=== Revision tracking records ===
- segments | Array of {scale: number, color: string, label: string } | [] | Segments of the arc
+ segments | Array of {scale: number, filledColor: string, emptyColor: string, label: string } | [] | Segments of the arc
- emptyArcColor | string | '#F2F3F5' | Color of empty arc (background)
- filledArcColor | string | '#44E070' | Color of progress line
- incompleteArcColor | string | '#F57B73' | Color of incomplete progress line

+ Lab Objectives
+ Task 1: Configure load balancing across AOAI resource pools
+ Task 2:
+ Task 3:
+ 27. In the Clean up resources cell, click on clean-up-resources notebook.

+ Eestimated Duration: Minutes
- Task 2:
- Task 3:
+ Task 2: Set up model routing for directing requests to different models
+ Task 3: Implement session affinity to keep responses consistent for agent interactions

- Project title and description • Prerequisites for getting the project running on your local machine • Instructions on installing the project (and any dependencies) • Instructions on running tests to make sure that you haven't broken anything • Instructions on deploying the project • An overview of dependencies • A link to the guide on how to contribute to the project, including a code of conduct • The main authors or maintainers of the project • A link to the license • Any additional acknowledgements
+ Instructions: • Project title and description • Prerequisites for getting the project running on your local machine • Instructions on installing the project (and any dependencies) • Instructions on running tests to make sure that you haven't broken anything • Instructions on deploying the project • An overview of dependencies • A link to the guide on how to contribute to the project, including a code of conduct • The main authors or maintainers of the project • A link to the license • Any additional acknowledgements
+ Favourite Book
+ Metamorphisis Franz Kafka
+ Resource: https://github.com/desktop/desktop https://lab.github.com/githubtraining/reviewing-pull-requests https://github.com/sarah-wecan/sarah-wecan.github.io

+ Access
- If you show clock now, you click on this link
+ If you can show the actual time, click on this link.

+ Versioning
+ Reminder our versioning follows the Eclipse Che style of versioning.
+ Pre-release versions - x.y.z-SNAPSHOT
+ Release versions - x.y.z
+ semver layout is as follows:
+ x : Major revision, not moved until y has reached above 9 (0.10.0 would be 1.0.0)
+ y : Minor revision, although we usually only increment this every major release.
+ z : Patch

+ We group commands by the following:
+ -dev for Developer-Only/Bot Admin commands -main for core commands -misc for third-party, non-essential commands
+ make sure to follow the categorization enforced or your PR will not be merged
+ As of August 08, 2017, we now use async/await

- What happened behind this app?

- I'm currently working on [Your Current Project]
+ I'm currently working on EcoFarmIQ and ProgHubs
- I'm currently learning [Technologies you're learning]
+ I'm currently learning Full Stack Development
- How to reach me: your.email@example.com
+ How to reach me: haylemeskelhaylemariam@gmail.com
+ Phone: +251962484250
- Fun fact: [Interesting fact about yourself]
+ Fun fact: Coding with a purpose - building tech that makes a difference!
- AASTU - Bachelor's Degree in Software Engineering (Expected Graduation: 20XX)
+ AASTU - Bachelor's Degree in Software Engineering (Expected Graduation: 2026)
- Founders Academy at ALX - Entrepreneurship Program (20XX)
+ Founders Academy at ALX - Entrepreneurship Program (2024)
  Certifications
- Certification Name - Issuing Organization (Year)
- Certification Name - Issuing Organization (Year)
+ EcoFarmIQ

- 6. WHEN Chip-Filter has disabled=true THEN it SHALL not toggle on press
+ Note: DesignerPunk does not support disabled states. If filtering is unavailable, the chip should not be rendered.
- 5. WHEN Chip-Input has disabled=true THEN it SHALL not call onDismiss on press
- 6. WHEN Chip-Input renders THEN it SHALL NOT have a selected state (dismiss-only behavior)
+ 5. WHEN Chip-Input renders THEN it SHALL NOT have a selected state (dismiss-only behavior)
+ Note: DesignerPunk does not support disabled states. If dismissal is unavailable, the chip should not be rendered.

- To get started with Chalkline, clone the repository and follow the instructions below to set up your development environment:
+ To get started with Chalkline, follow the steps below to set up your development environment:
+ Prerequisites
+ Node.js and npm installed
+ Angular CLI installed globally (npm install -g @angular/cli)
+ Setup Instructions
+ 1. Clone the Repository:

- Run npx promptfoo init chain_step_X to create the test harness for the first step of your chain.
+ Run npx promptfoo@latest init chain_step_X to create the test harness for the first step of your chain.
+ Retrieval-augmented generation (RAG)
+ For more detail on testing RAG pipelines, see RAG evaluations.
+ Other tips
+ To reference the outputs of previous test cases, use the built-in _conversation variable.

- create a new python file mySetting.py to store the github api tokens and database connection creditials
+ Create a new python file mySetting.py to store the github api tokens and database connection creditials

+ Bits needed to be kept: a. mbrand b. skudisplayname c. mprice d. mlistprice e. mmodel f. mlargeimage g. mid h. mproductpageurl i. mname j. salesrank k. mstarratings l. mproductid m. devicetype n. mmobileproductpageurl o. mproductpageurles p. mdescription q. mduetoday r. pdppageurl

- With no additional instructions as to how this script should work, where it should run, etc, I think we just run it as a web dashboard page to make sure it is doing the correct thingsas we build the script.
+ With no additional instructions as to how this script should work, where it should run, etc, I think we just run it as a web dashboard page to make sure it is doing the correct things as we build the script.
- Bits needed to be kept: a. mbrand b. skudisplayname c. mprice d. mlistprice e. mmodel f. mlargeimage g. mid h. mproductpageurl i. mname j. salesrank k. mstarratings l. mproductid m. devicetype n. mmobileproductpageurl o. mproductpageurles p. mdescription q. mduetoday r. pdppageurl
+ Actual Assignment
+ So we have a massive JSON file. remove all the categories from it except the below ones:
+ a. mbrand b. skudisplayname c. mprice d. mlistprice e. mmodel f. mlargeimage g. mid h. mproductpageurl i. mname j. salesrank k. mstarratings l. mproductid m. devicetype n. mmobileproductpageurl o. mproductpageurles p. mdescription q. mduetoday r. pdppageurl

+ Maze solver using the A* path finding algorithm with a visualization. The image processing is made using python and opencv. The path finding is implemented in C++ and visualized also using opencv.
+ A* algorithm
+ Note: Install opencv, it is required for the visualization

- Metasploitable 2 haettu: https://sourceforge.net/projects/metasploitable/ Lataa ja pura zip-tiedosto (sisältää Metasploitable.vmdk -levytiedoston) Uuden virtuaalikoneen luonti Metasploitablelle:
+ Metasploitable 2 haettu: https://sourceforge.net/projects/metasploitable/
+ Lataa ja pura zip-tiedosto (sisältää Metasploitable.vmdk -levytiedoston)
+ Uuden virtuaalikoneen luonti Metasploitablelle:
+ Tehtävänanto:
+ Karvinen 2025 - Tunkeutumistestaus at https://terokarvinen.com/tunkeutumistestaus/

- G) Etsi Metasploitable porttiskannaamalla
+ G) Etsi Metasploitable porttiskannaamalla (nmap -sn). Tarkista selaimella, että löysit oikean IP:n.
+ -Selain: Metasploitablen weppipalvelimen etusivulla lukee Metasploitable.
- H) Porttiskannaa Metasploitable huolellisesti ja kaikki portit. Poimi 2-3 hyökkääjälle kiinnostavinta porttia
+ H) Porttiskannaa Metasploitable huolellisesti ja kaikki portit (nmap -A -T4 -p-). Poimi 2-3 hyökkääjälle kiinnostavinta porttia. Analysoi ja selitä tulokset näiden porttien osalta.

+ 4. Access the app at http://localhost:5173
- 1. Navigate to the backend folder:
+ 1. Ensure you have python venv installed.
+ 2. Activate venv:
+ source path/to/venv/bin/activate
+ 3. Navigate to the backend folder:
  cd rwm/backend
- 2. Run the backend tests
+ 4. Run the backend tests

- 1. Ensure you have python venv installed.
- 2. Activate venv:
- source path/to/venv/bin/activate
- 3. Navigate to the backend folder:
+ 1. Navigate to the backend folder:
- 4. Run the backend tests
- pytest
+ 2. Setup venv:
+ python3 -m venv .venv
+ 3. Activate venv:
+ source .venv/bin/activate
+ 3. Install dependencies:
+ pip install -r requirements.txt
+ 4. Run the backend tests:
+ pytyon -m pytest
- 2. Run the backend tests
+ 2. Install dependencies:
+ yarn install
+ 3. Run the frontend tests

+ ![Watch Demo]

=== Requirement ===
What is the number of lines in the records that contain the word "porttia"? Answer with the number and nothing else.

=== Written solution ===
2